Segment Start: Supplied material

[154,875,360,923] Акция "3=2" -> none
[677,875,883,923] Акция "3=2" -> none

Segment End: Supplied material
Segment Start: Supplied material

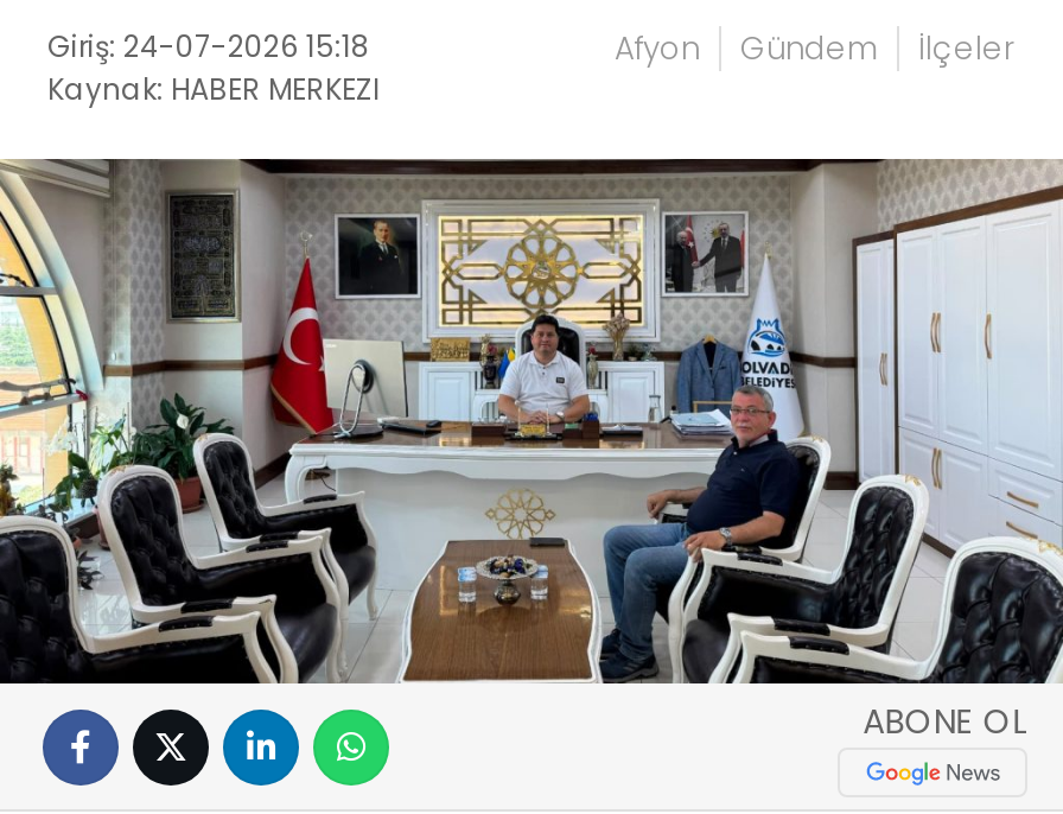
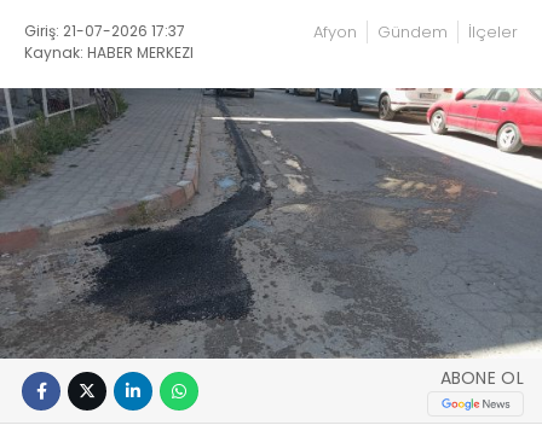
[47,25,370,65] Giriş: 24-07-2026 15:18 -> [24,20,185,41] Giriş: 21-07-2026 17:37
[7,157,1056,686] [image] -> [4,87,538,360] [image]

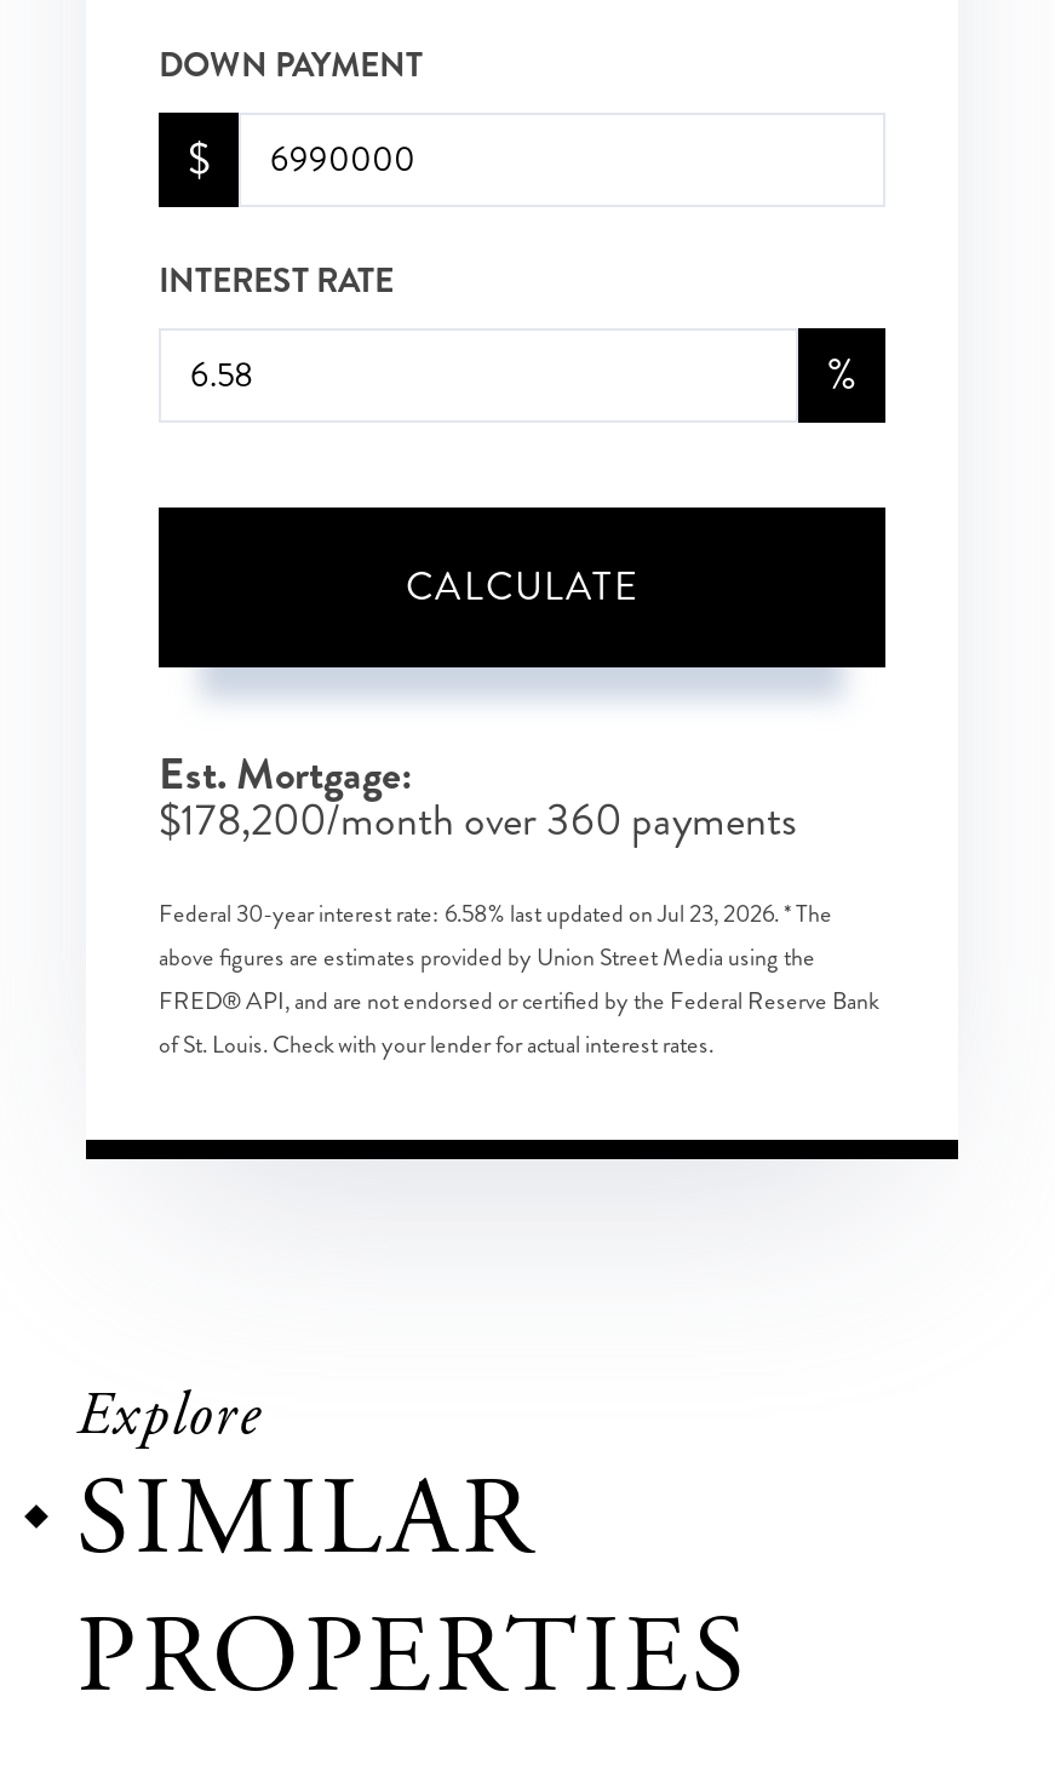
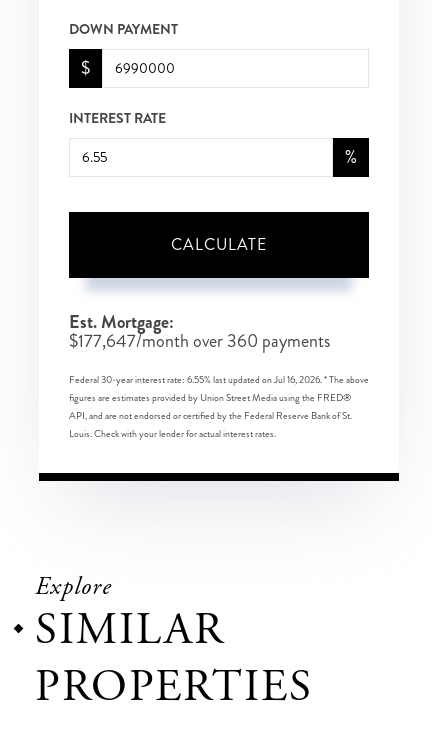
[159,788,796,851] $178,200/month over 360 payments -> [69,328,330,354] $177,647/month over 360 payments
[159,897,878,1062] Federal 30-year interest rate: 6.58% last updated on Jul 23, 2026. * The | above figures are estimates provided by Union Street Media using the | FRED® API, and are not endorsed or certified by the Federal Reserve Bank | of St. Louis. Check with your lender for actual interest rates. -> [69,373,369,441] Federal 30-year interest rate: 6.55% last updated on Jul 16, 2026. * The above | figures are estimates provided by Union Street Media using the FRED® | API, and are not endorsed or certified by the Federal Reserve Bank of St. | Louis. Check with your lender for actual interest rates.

Segment End: Supplied material

The word to find is "none". Copy every line of the data that holds it.

[Reply]
[154,875,360,923] Акция "3=2" -> none
[677,875,883,923] Акция "3=2" -> none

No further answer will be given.